What is Corporate Tax?
The Corporation Tax is the annual Tax that is applied to legal entities resident in Spanish territory and, more specifically, to capital companies, which we will refer to in this article.
Corporate tax taxes are the income obtained by capital companies due to their activity and are regulated in Law 27/2014, of November 27, on Corporate Tax (LIS), and by the regulations that develop it.
When is it presented?
Nowadays, all capital companies must submit the self-assessment corresponding to the Corporate Tax within a period of 25 days, after six months following the close of the financial year. This means that, usually, the Corporation Tax is submitted between July 1 and 25 of the year following the close of the fiscal year of the capital companies. It also applies to inactive companies since it is a tax obligation that exists, as long as the company still has legal personality.
Currently, the general corporate tax rate for capital companies is 25%. Lower corporate tax rates, such as the 15% tax rate applicable to so-called “newly created entities”, exist. There are also special regimes contemplated in Article 29 LIS that attribute lower tax rates, such as those applied to:
- fiscally protected cooperatives
- non-profit entities according to Law 49/2002
- variable capital investment companies
- financial investment funds
- real estate investment company and real estate investment funds
- pension funds, etc.
Tax rates have been reduced
In recent years, the different corporate tax rates have been substantially reduced, leaving the “small company” rates and the reduced tax rate for maintenance and job creation without practical application, as they are all equal to the 25% of the general rate.

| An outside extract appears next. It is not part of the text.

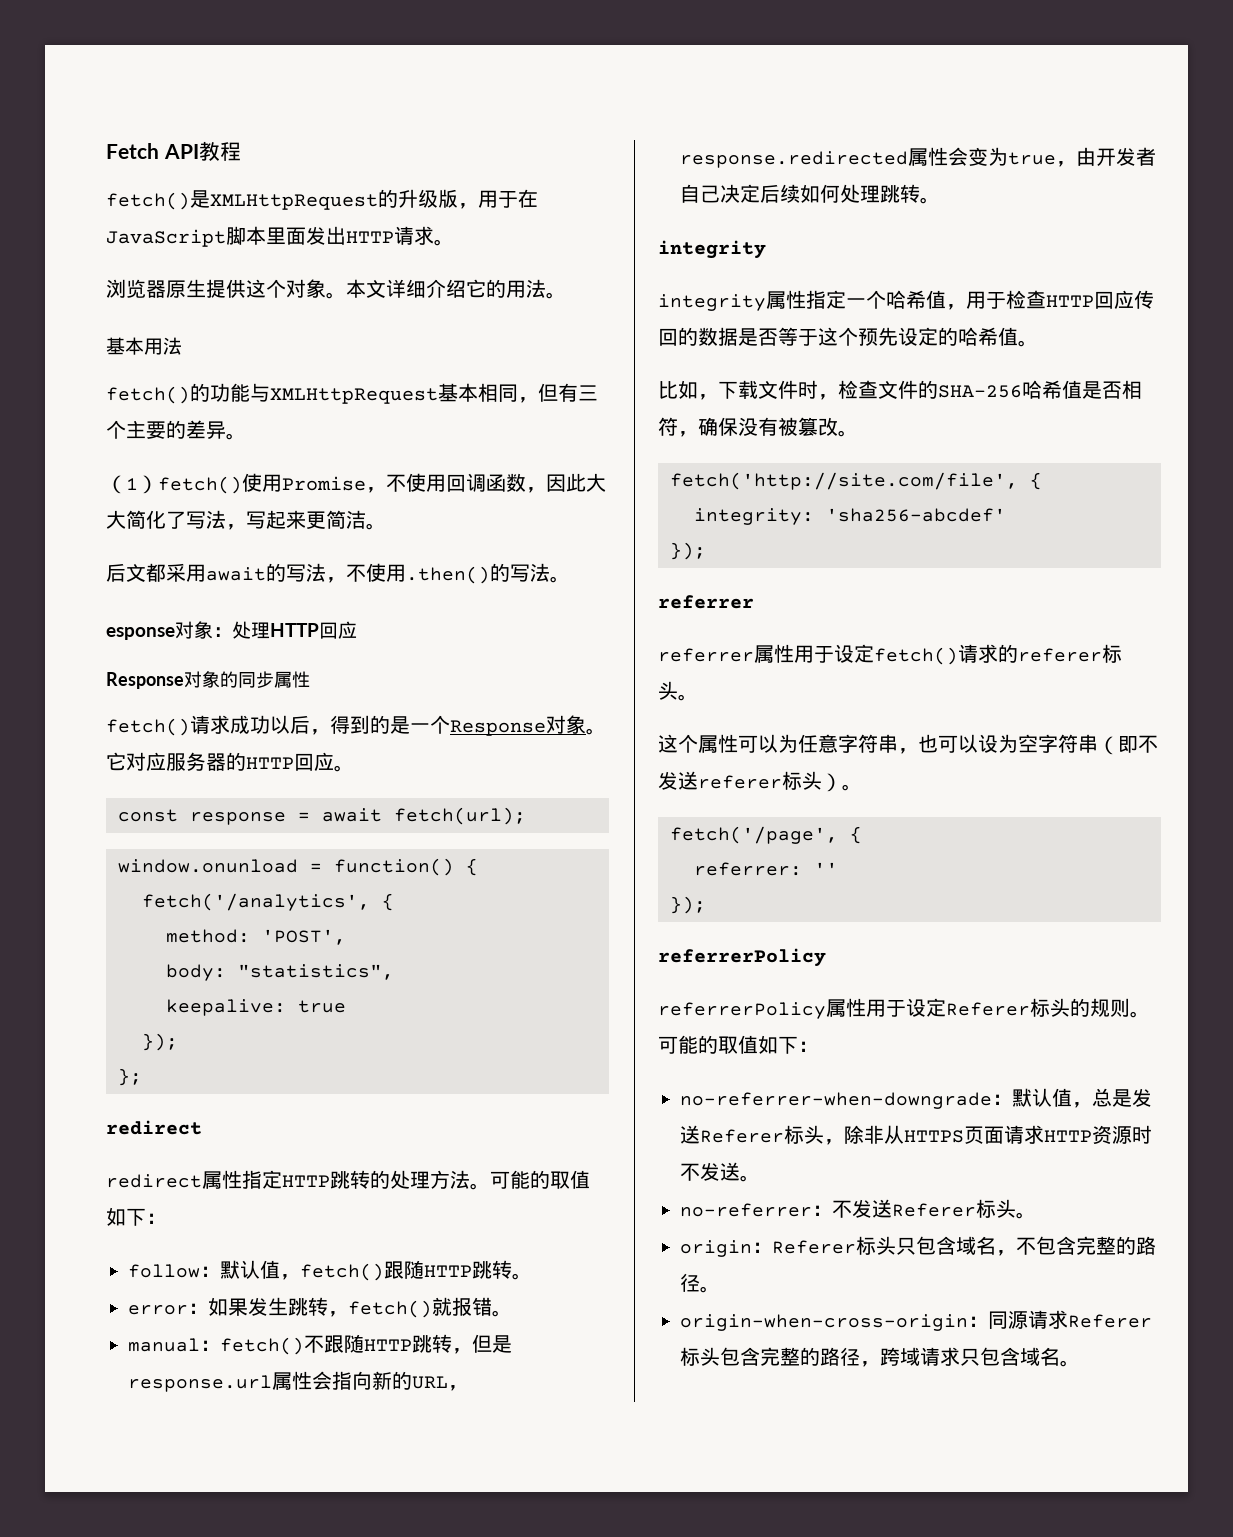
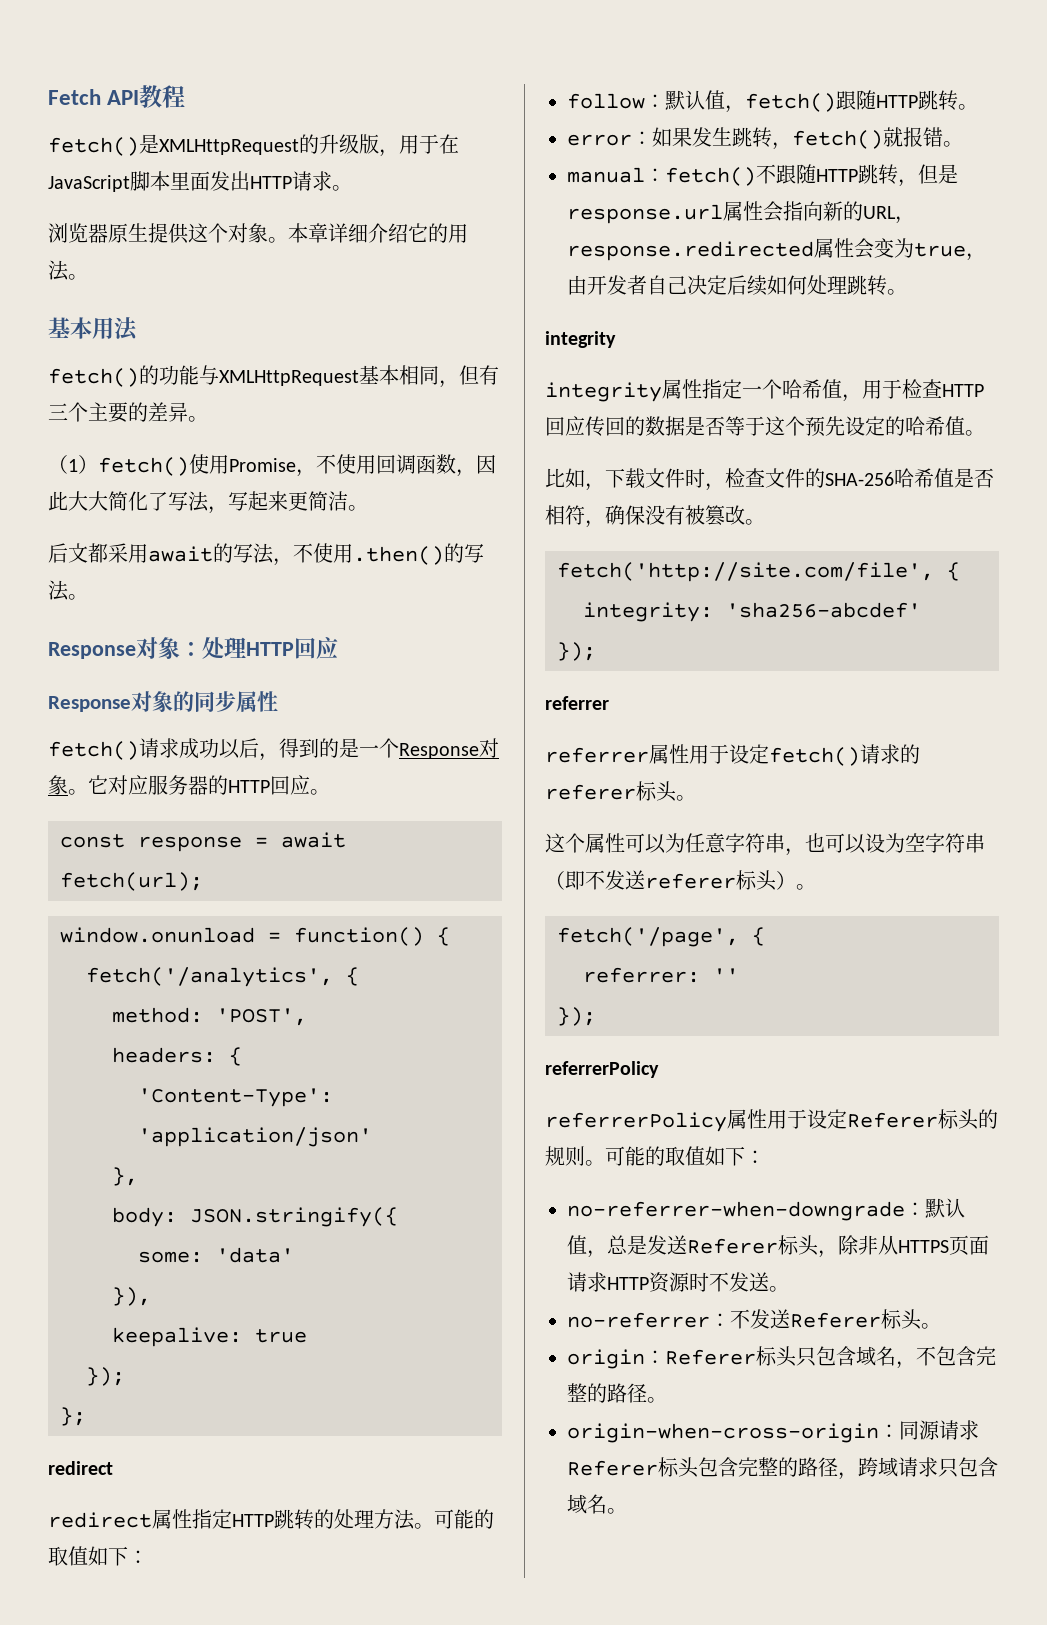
[366,279,386,298] 文 -> [308,223,328,243] 章
[106,627,175,640] esponse -> [48,642,136,659] Response
[166,964,394,981] body: "statistics", -> [112,1047,242,1066] [138,1088,333,1107] [138,1127,372,1147] [112,1167,138,1186] [112,1207,398,1227] [138,1247,294,1263] [112,1287,151,1306] headers: { // 'Content-Type': 'application/json' // }, // body: JSON.stringify({ // some: 'data' // }),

The taxable event for Corporate Tax is the company’s obtaining profits at the close of the fiscal year, the amount of which will be recorded by the Corporate Tax in the event that the company does not have negative tax bases from previous years that would compensate.
Corporate Tax from the corporate point of view
From the corporate point of view, after the closing of the fiscal year on 12/31, within three months, the company’s administrative body will prepare its annual accounts, which include the financial statements with the results of the fiscal year. Subsequently, and always within the first six months of the year, the Ordinary General Meeting of Partners will be held, in which the annual accounts prepared will be approved, and therefore, the result of the year, based on which the self-assessment will be carried out of the Corporation Tax for the closed year. At the same General Meeting, the distribution of the results obtained will be approved by the partners. At that time, it may be decided to distribute dividends in favour of the partners of the remaining amount once the mandatory reserves have been allocated and the compensation of existing losses from previous years has been made.
Dividend distribution
The dividends will be distributed to all partners in proportion to the participation they hold in the company unless it has been established differently in the Statutes or in the Partners Agreement (with the establishment of a minimum limit or maximum to the distribution of dividends, or establishing a preferential dividend in favour of one of the partners).
The most common way to carry out the distribution of dividends at the time of distribution of results of the closed fiscal year. However, dividends can be distributed at any time during the fiscal year. Company, charged to the company’s voluntary reserves or with the distribution of interim dividends for the current year, taking into account the requirements and formalities that this last option entails.
In any case, the company must assess which of the options is the most convenient, considering its situation and circumstances.